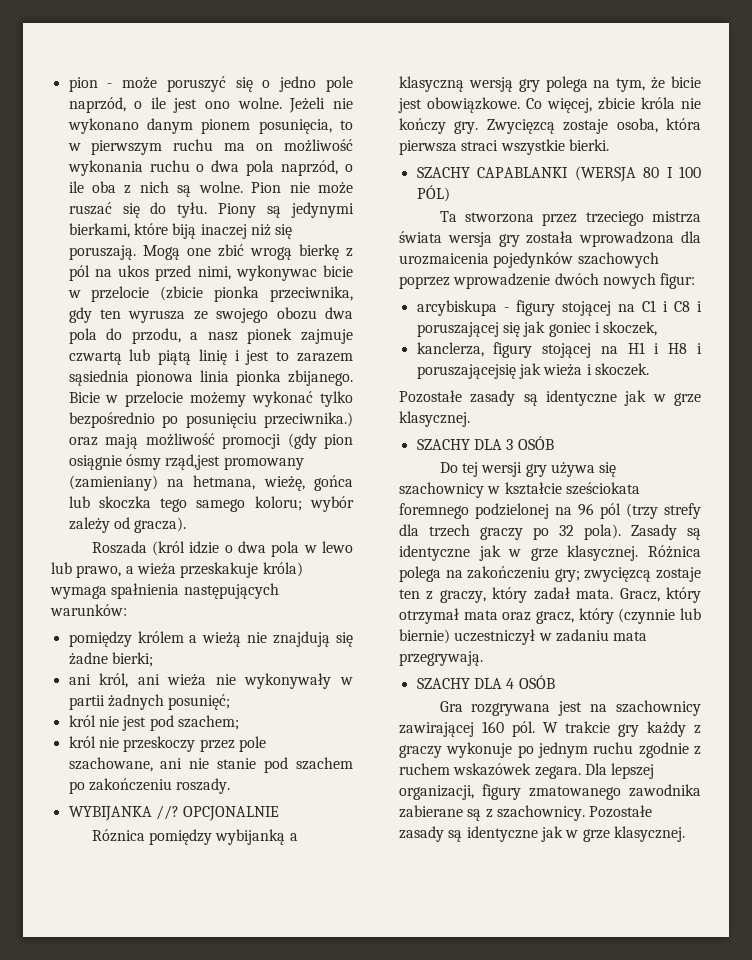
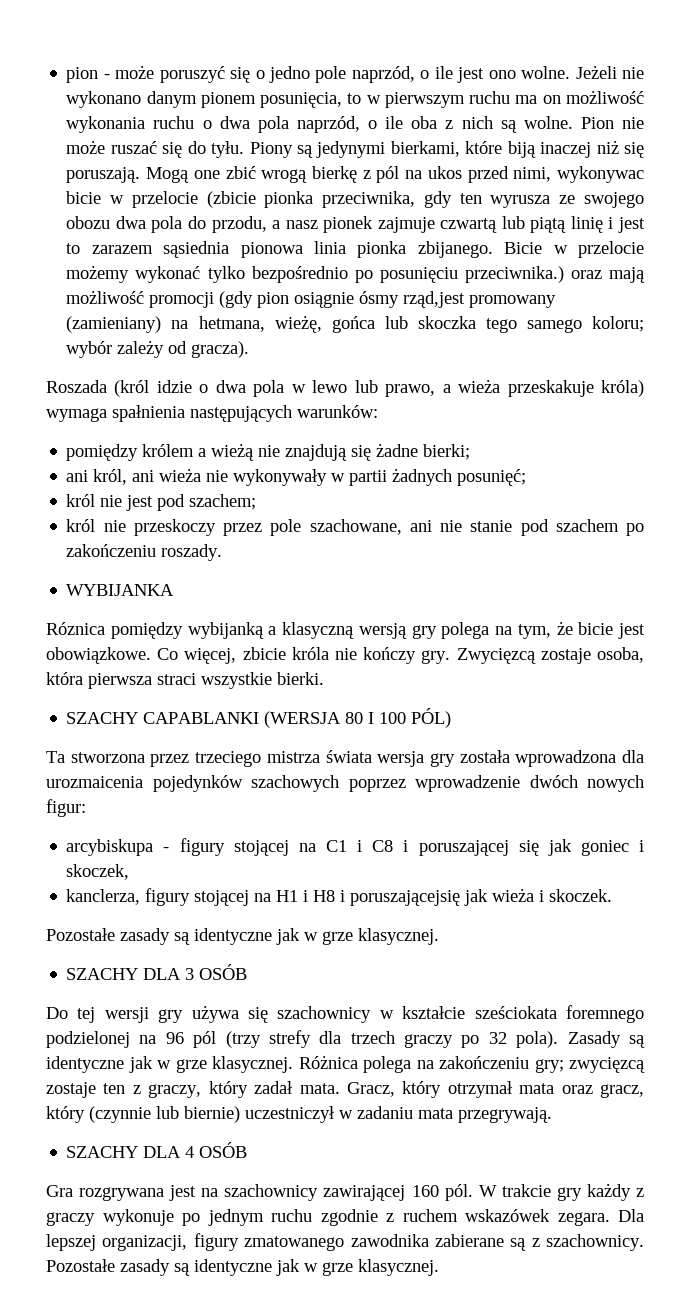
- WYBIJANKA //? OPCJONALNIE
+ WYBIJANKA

* * *

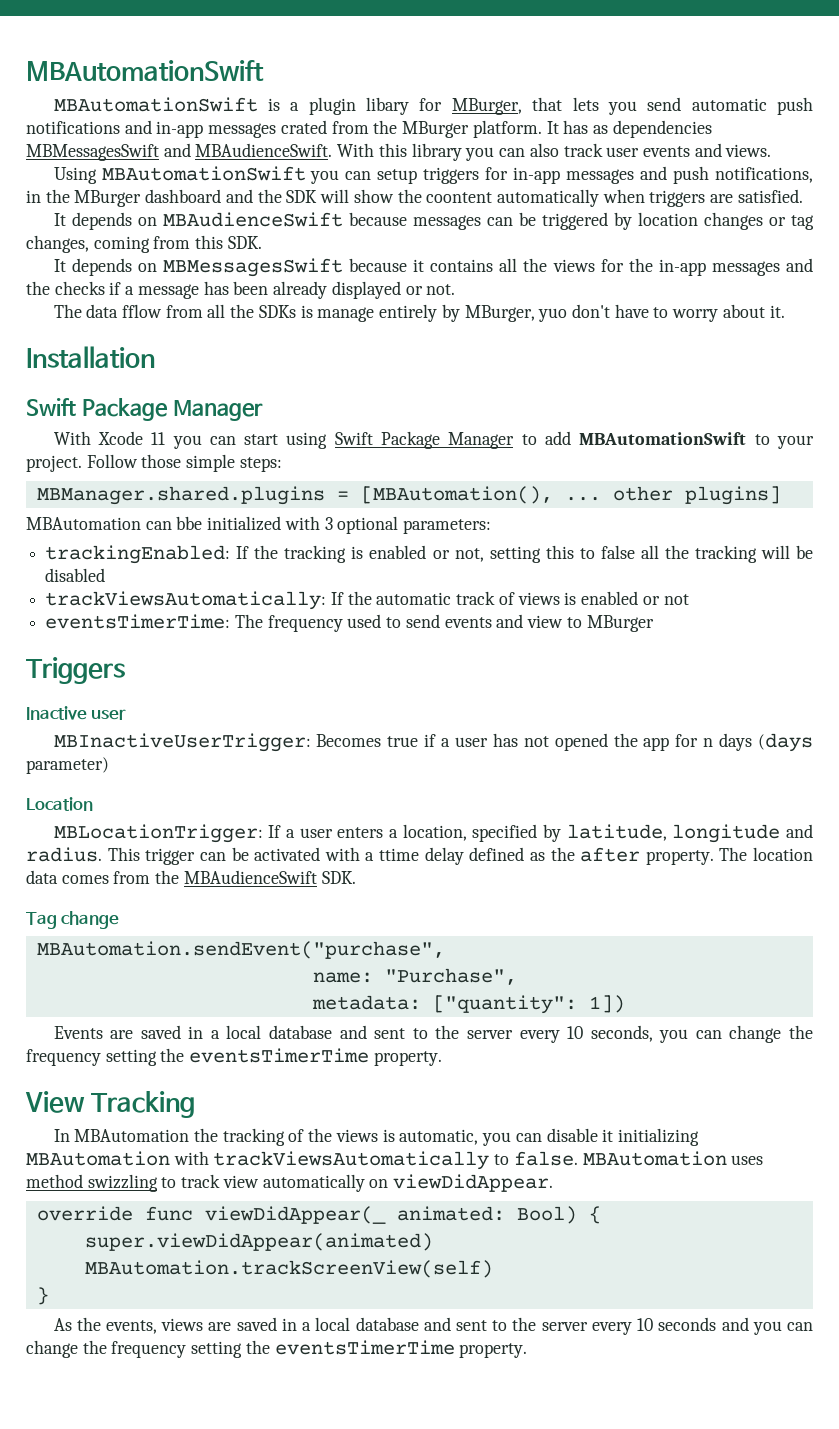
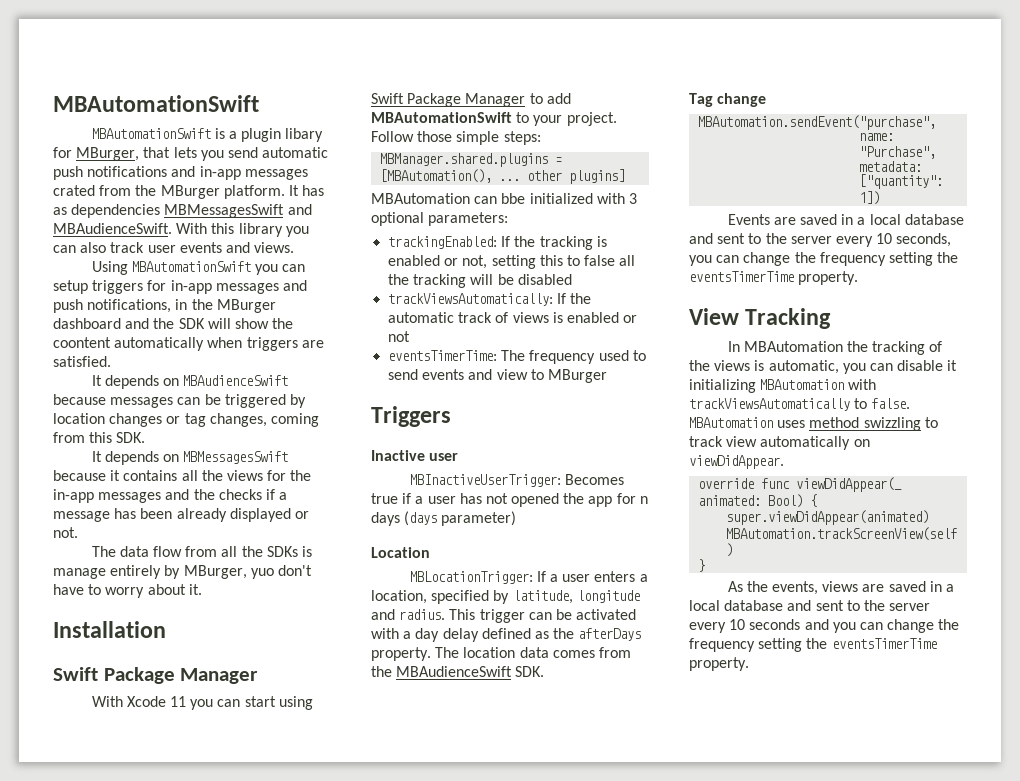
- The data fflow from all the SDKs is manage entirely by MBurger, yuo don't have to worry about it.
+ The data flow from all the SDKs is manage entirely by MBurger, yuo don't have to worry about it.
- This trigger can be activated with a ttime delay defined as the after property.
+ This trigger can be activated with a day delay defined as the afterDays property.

Your objective -
How many of the lines above hold the word "manage"? State that number and nothing else.

Result for this exercise -
2